Résumé de la décision
La Cour d'appel de Paris a rendu une ordonnance le 10 novembre 2022, infirmant une décision antérieure du juge des libertés et de la détention du tribunal judiciaire de Meaux, qui avait déclaré la procédure de rétention de Mme [M] [W] irrégulière. Le préfet de la Haute-Saône avait interjeté appel de cette décision. La Cour a jugé que la notification des droits par téléphone, bien que critiquable, ne constituait pas une irrégularité de nature à annuler la procédure. En conséquence, la Cour a ordonné la prolongation de la rétention de Mme [M] [W] pour une durée de vingt-huit jours.
Arguments pertinents
1. Irrégularité de la procédure : La Cour a estimé que le premier juge avait erré en considérant que la notification des droits par téléphone portait atteinte aux droits de Mme [M] [W]. La Cour a précisé que "l'irrégularité de la notification d'un acte par l'intermédiaire d'un interprète intervenant par téléphone ne constitue ni une nullité d'ordre public ni une nullité faisant nécessairement grief".

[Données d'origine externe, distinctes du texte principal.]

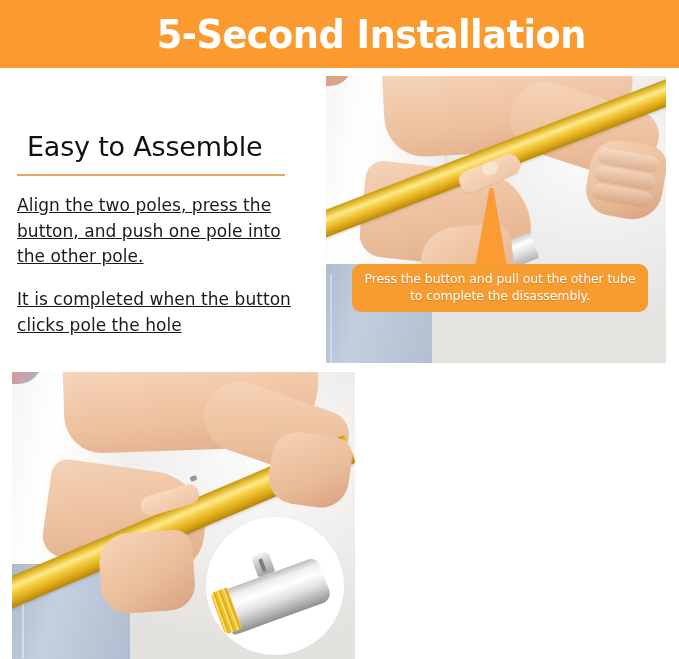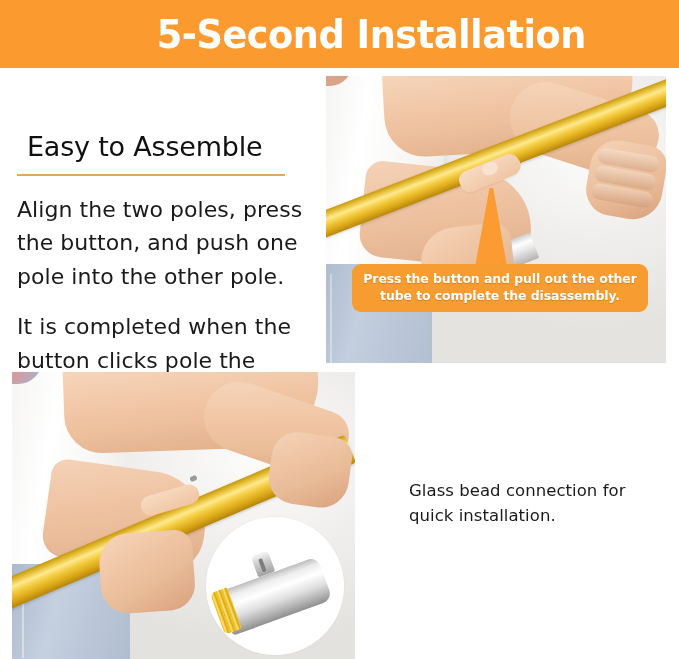--- a/index.html
+++ b/index.html
@@ -58,25 +58,26 @@
     letter-spacing: -0.2px;
   }
   .heading-rule {
     width: 268px;
     height: 2px;
     background: #e0a860;
     margin-top: 9px;
     margin-bottom: 17px;
   }
   .body-text {
-    font-size: 22px;
+    font-size: 17px;
     color: #1a1a1a;
     line-height: 1.52;
     margin: 0 0 17px 0;
     letter-spacing: 0.05px;
+    text-decoration: underline;
   }
   .body-text:last-child { margin-bottom: 0; }
 
   
   .right-bottom-text {
     position: absolute;
     left: 409px;
     top: 478px;
     width: 250px;
     font-size: 16.5px;
@@ -279,21 +280,21 @@
     width: 296px;
     padding: 7px 10px 8px 10px;
     background: #f79c31;
     border-radius: 9px;
     text-align: center;
     box-sizing: border-box;
   }
   .caption-text {
     color: #ffffff;
     font-size: 12.5px;
-    font-weight: bold;
+    font-weight: normal;
     line-height: 1.32;
     letter-spacing: -0.1px;
     text-shadow: 0 1px 1px rgba(150,80,10,0.35);
   }
 
   
   .photo-bottom-left {
     position: absolute;
     left: 12px;
     top: 372px;
@@ -534,15 +535,14 @@
     <div class="pbl-hand-right"></div>
     <div class="pbl-hand-left"></div>
     <div class="pbl-finger"></div>
     <div class="inset-circle">
       <div class="inset-tube"></div>
       <div class="inset-tube-gold"></div>
       <div class="inset-spring-btn"></div>
     </div>
   </div>
 
-  <div class="right-bottom-text">Glass bead connection for quick installation.</div>
 
 </div>
 
 </body></html>

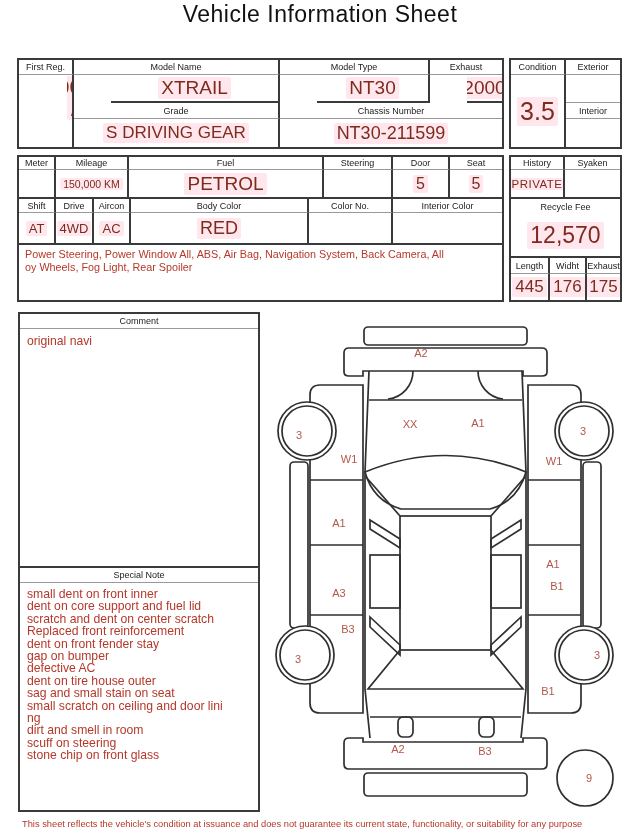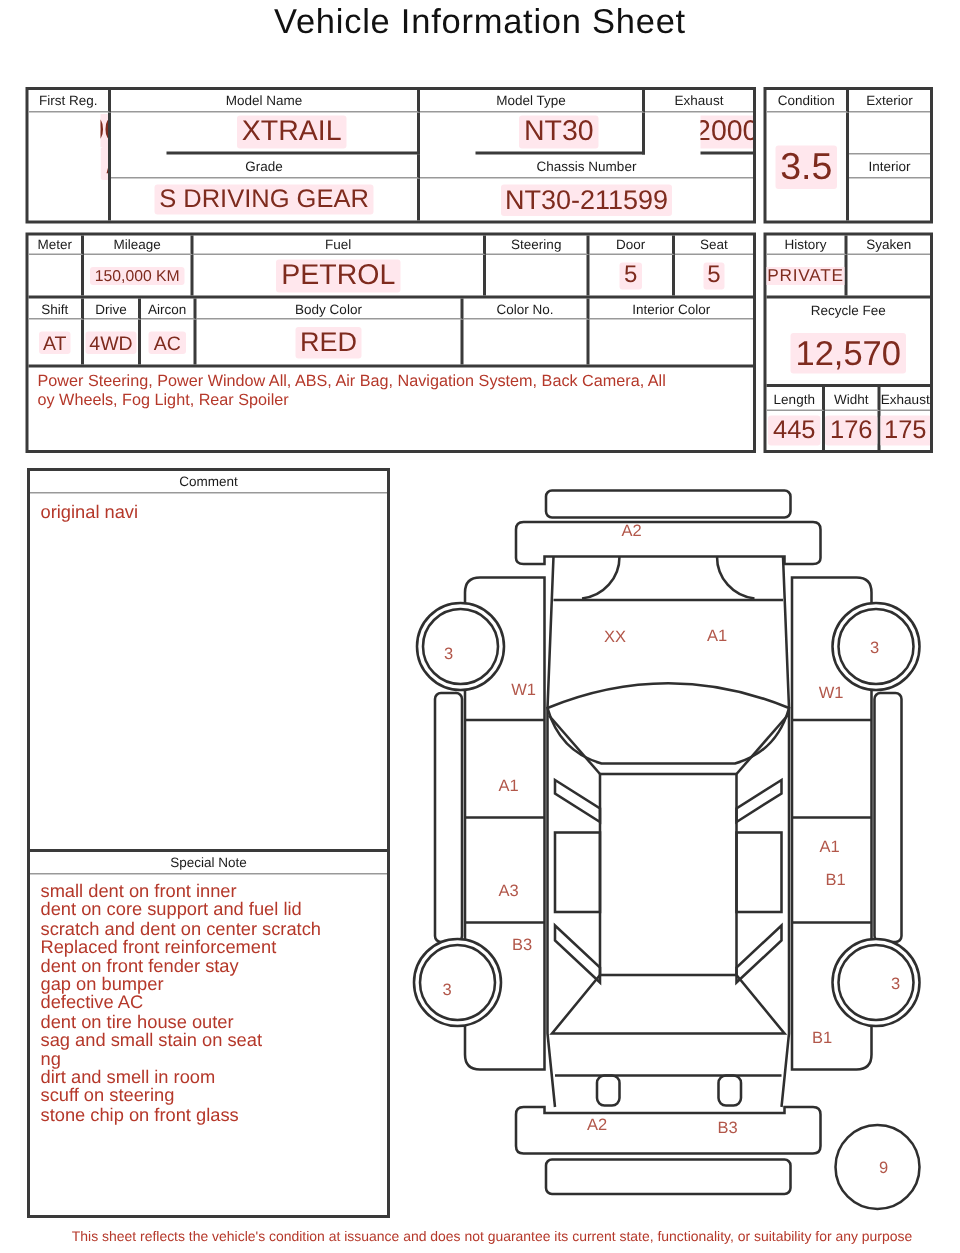--- a/index.html
+++ b/index.html
@@ -53,21 +53,21 @@
   .n-h{height:15px;display:flex;align-items:center;justify-content:center;font-size:9px;color:var(--lbl);border-bottom:1px solid var(--gline);flex:0 0 auto;}
   .n-body{height:237px;padding:5px 7px;font-size:12.2px;color:var(--note);flex:0 0 auto;}
   .sn-h{height:17px;display:flex;align-items:center;justify-content:center;font-size:9px;color:var(--lbl);border-top:2px solid var(--line);border-bottom:1px solid var(--gline);flex:0 0 auto;}
   .sn-items{flex:1;padding:5px 7px 0 7px;font-size:12.2px;line-height:12.4px;color:var(--note);}
 
   .diagram{position:absolute;left:270px;top:315px;width:365px;height:498px;}
   .diagram path,.diagram rect,.diagram circle,.diagram line{stroke:#2f2f2f;stroke-width:1.7;fill:none;}
   .diagram .wh{fill:#fff;}
   .diagram text{font-family:"Liberation Sans",sans-serif;font-size:11px;fill:var(--dlab);stroke:none;text-anchor:middle;}
 
-  .disclaimer{position:absolute;left:22px;top:819px;width:612px;font-size:9.3px;color:var(--note);white-space:nowrap;text-align:center;}
+  .disclaimer{position:absolute;left:22px;top:819px;width:612px;font-size:9.3px;color:var(--note);white-space:nowrap;}
   .val19{font-size:19px;} .val18{font-size:18px;} .val17{font-size:17px;} .val16{font-size:16px;}
   .val13{font-size:13px;} .val11{font-size:10.5px;} .val12{font-size:11.5px;letter-spacing:.5px;}
   .val25{font-size:25px;} 
 </style>
 </head>
 <body>
 
 <div class="title">Vehicle Information Sheet</div>
 
 <div class="box t1">
@@ -200,20 +200,21 @@
   <div class="sn-items">
     <div>small dent on front inner</div>
     <div>dent on core support and fuel lid</div>
     <div>scratch and dent on center scratch</div>
     <div>Replaced front reinforcement</div>
     <div>dent on front fender stay</div>
     <div>gap on bumper</div>
     <div>defective AC</div>
     <div>dent on tire house outer</div>
     <div>sag and small stain on seat</div>
+    <div>small scratch on ceiling and door lini</div>
     <div>ng</div>
     <div>dirt and smell in room</div>
     <div>scuff on steering</div>
     <div>stone chip on front glass</div>
   </div>
 </div>
 
 <svg class="diagram" viewBox="0 0 365 498">
 
   <rect x="94" y="12" width="163" height="18" rx="4"></rect>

2. Charge de la preuve : La Cour a souligné qu'il incombe à l'intéressée de démontrer que l'irrégularité a porté atteinte à ses droits, conformément à l'article L. 743-12 du Code de l'entrée et du séjour des étrangers et du droit d'asile. Elle a noté que le juge des libertés ne pouvait pas déduire une atteinte aux droits de l'absence de recours, sans inverser la charge de la preuve.
3. Recevabilité de la requête : La Cour a déclaré recevable la requête du préfet de la Haute-Saône, réitérant ainsi la demande de prolongation de la rétention.
Interprétations et citations légales
- Article L. 743-12 du Code de l'entrée et du séjour des étrangers et du droit d'asile : Cet article stipule que l'étranger doit prouver que l'irrégularité de la procédure a porté atteinte à ses droits. La Cour a interprété cet article comme imposant une charge de la preuve à l'intéressée, ce qui est fondamental dans l'évaluation des irrégularités procédurales.
- Nullité d'ordre public : La Cour a précisé que l'irrégularité de la notification par téléphone ne constitue pas une nullité d'ordre public, ce qui signifie qu'elle ne peut pas être soulevée d'office par le juge. Cela renforce l'idée que les irrégularités doivent être prouvées par la partie qui les invoque.
En conclusion, la décision de la Cour d'appel de Paris souligne l'importance de la charge de la preuve dans les procédures de rétention et clarifie que certaines irrégularités, même si elles peuvent sembler problématiques, ne suffisent pas à annuler une procédure si elles ne portent pas atteinte aux droits de l'individu concerné.